In Deutschland herrscht unter Fachkräften annähernd Vollbeschäftigung. Die günstige Situation am Arbeitsmarkt scheint die Deutschen zu beflügeln: Jeder Vierte plant im Jahr 2016 einen Jobwechsel. Weitere 28 Prozent behalten interessante Stellenausschreibungen im Blick, obwohl sie keine konkreten Wechselabsichten haben. Das hat die Online-Jobbörse StepStone in einer gemeinsamen Studie mit dem Marktforschungsinstitut TNS im Oktober 2015 herausgefunden, bei der über 1.000 Menschen zu ihrer aktuellen Karriereplanung befragt wurden.

Demnach planen nur drei Prozent, innerhalb des eigenen Unternehmens aufzusteigen. Fast 60 Prozent gehen davon aus, gute Chancen am Jobmarkt zu haben. "IT-Spezialisten, Gesundheitsexperten und Mitarbeiter aus technischen Berufen sind aktuell besonders gefragt", sagt StepStone-Geschäftsführer Sebastian Dettmers. Und um an die heranzukommen, müssen Unternehmen kreativ sein. Nur ein stattliches Gehalt auszuloben, reicht mitunter nicht aus. Gerade wenn jemand mit seinem Job und seinem Arbeitgeber ganz zufrieden ist, wird es schwierig, ihn abzuwerben.

Was Mitarbeiter an Arbeitgeber bindet

Da kann das Wort eines guten Freundes eine hilfreiche Unterstützung sein. "Wir haben da eine Stelle in unserer Abteilung frei, die wäre genau das richtige für dich."

Man kennt es vom Fitnessstudio, dem Mobilfunkbetreiber oder dem Zeitschriften-Abo: Kommt die Empfehlung von einem guten Bekannten, schaut man sich das Angebot eher an. Wer dagegen in der Fußgängerzone einen Flyer für das gleiche Sportstudio in die Hand gedrückt bekommt, wirft den Zettel eher weg. Das Unternehmen profitiert von der freundschaftlichen Empfehlung gleich doppelt: Es spart Kosten für Werbung und hat einen neuen Kunden an Land gezogen. Im Gegenzug bekommt der, der seinen Bekannten angeworben hat, ein kleines Geschenk. Dieses "Freunde werben" zahlt sich somit für alle Seiten aus.

Bis zu 2000 Euro pro erfolgreicher Vermittlung

Mit einem ganz ähnlichen Konzept besetzen zahlreiche Unternehmen ihre Vakanzen.
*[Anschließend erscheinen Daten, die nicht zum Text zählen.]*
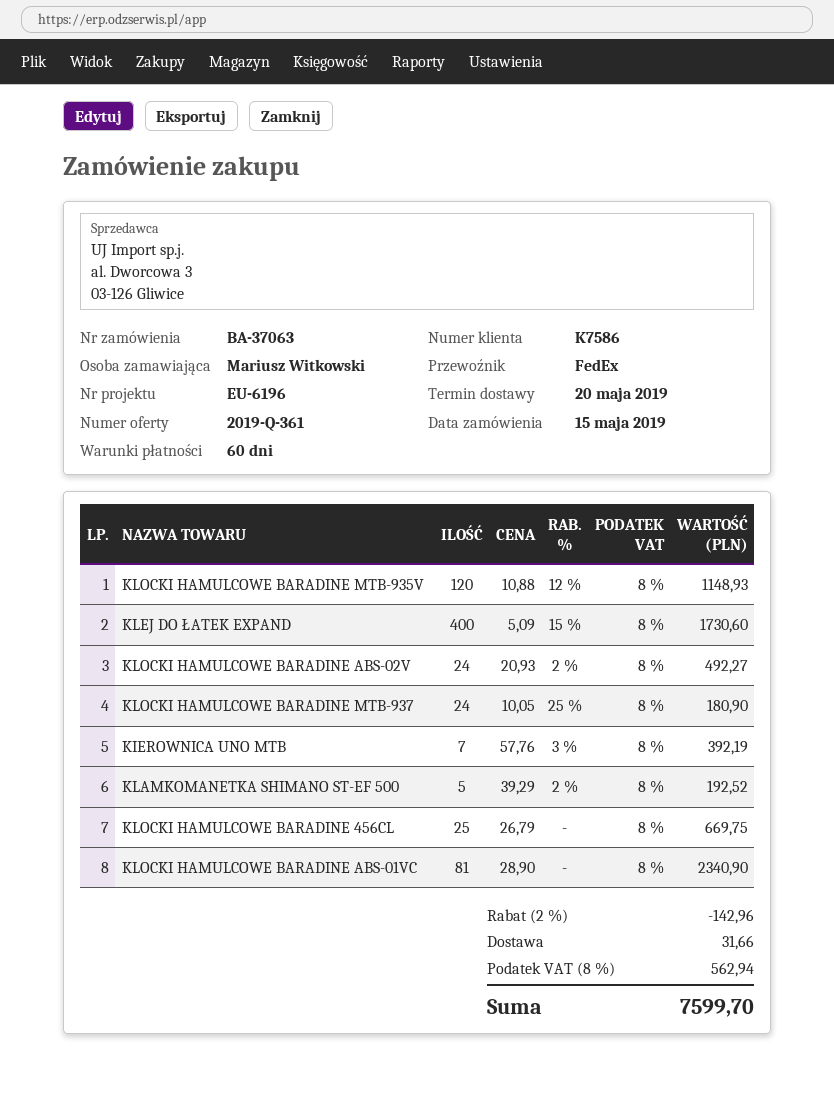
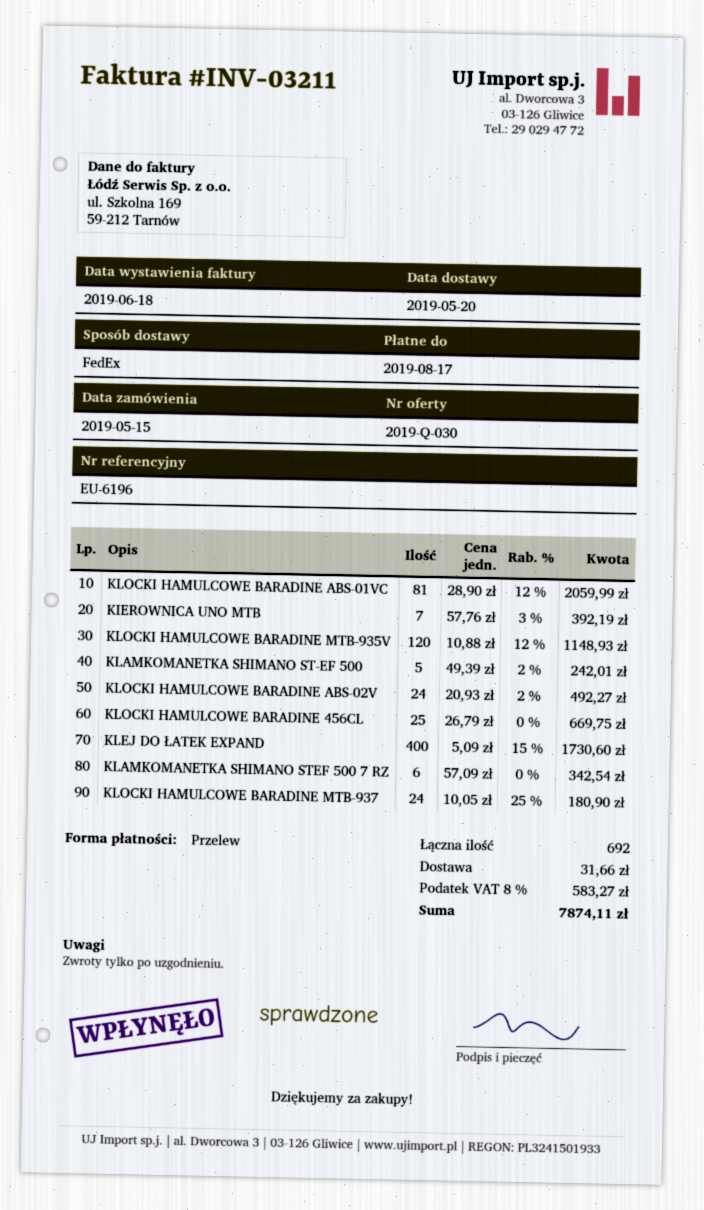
quote number: 2019-Q-361 -> 2019-Q-030
KLAMKOMANETKA SHIMANO ST-EF 500: 5 x 39.29 - 2% = 192.52 -> 5 x 49.39 - 2% = 242.01
KLOCKI HAMULCOWE BARADINE ABS-01VC: 81 x 28.90 = 2340.90 -> 81 x 28.90 - 12% = 2059.99
KLAMKOMANETKA SHIMANO STEF 500 7 RZ: none -> 6 x 57.09 = 342.54
discount: 2% = 142.96 -> none
tax: 8% = 562.94 -> 8% = 583.27
total: 7599.70 -> 7874.11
Laut Studien des Instituts für Arbeitsmarkt- und Berufsforschung (IAB) nutzen 40 Prozent der Unternehmen die Netzwerke der eigenen Leute, um Stellen zu besetzen. Sie bitten ihre Mitarbeiter, Freunden und Bekannten den eigenen Arbeitgeber zu empfehlen. Wird der beste Kumpel dann tatsächlich Teil des Unternehmens, bekommt der werbende Mitarbeiter eine entsprechende Prämie oder eine Sachleistung wie ein Tablet oder ein Smartphone.

Je nach Verzweiflungsgrad des Unternehmens fällt diese höher oder niedriger aus. Bei der Deutschen Bahn hatte man 2012 ein nach Qualifizierung gestaffeltes Belohnungsmodell eingeführt: Wer der Deutschen Bahn einen Azubi vermittelte, bekam 400 Euro, für einen ausgebildeten Techniker gab es eine Prämie in Höhe von 1000 Euro und wer einen Akademiker zum Bahner machte, wurde mit dem Doppelten belohnt.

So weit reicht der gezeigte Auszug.